Tuesday, October 21, 2014

The First Two Weeks

We expected that the first two weeks at home with both the boys would be difficult, but it turned out to be even worse than we anticipated, and for a totally unexpected reason. Hand foot and mouth disease finally found its way into our house.

On the Tuesday after we came home from the hospital, Lucas started acting out much worse than we're used to. Lots of tantrums and general irritability, but since it coincided with Lincoln's arrival into our house, we all chalked it up to sibling adjustment and tried to ignore it. I felt like such a jerk of a mother when after two days of cranky Lucas, I finally made the connection with HFM that he was sick on Wednesday night when he spit out a bite of banana (his favorite food) while crying and saying "ow."

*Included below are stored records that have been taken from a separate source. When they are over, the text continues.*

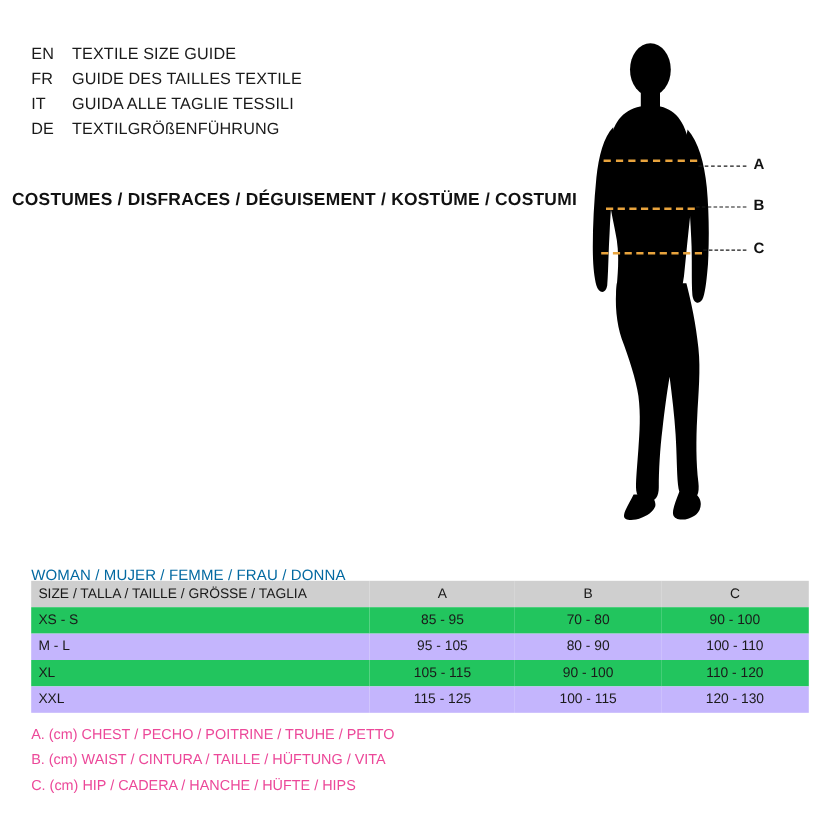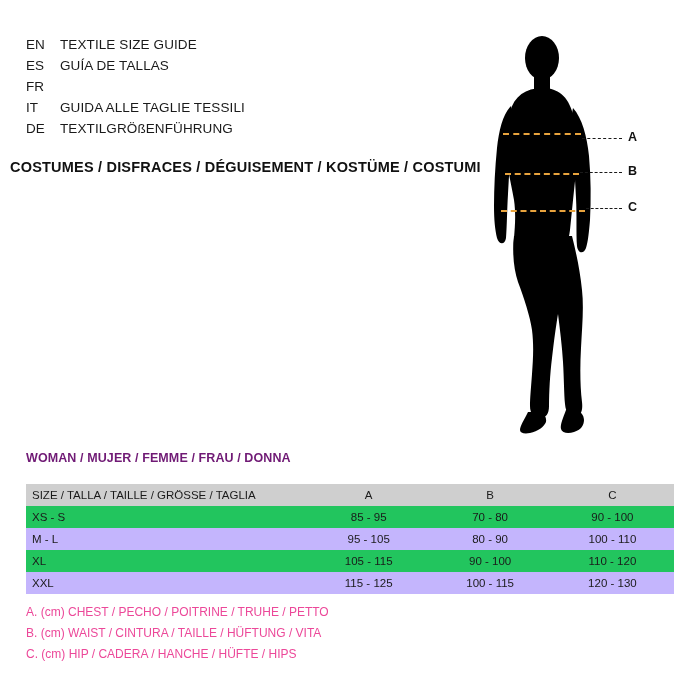--- a/index.html
+++ b/index.html
@@ -84,24 +84,24 @@
   .meas-line {
     position: absolute;
     height: 0;
     border-top: 2px dashed #e8a33d;
   }
 
   
   .table-title {
     position: absolute;
     left: 26px;
-    top: 451px;
+    top: 472px;
     font-size: 12.5px;
-    font-weight: bold;
-    color: #701a75;
+    font-weight: normal;
+    color: #0369a1;
     letter-spacing: 0.1px;
   }
   table.size-table {
     position: absolute;
     left: 26px;
     top: 484px;
     width: 648px;
     border-collapse: collapse;
     font-size: 11.5px;
     color: #1a1a1a;
@@ -143,25 +143,22 @@
 <body>
 
 <div class="page">
 
   <div class="lang-block">
     <div class="lang-row">
       <span class="lang-code">EN</span>
       <span class="lang-text">TEXTILE SIZE GUIDE</span>
     </div>
     <div class="lang-row">
-      <span class="lang-code">ES</span>
-      <span class="lang-text">GUÍA DE TALLAS</span>
-    </div>
-    <div class="lang-row">
       <span class="lang-code">FR</span>
+      <span class="lang-text">GUIDE DES TAILLES TEXTILE</span>
     </div>
     <div class="lang-row">
       <span class="lang-code">IT</span>
       <span class="lang-text">GUIDA ALLE TAGLIE TESSILI</span>
     </div>
     <div class="lang-row">
       <span class="lang-code">DE</span>
       <span class="lang-text">TEXTILGRÖßENFÜHRUNG</span>
     </div>
   </div>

Anyone who tries to tell me that HFM is just a mild childhood illness is liable to get kicked in the teeth, because this was the worst sickness we've ever had to deal with from Lucas in his lifetime, and that includes RSV and croup. The problem was that his mouth sores caused him a lot of pain when eating or drinking, so he simply refused to eat or drink much of anything for the next four days. If you know Lucas, you know that he is King of the Hanger Tantrum, which is why I take such care to keep him fed with plenty of protein and nutrient-dense foods throughout the day. Since he wasn't eating anything, we basically had to deal with a hangry, irritable Lucas for 12 hours a day until he finally started feeling well enough to eat again. Combine this with me still in recovery from giving birth, and the constant needs of newborn care, and it was basically the worst week of all time.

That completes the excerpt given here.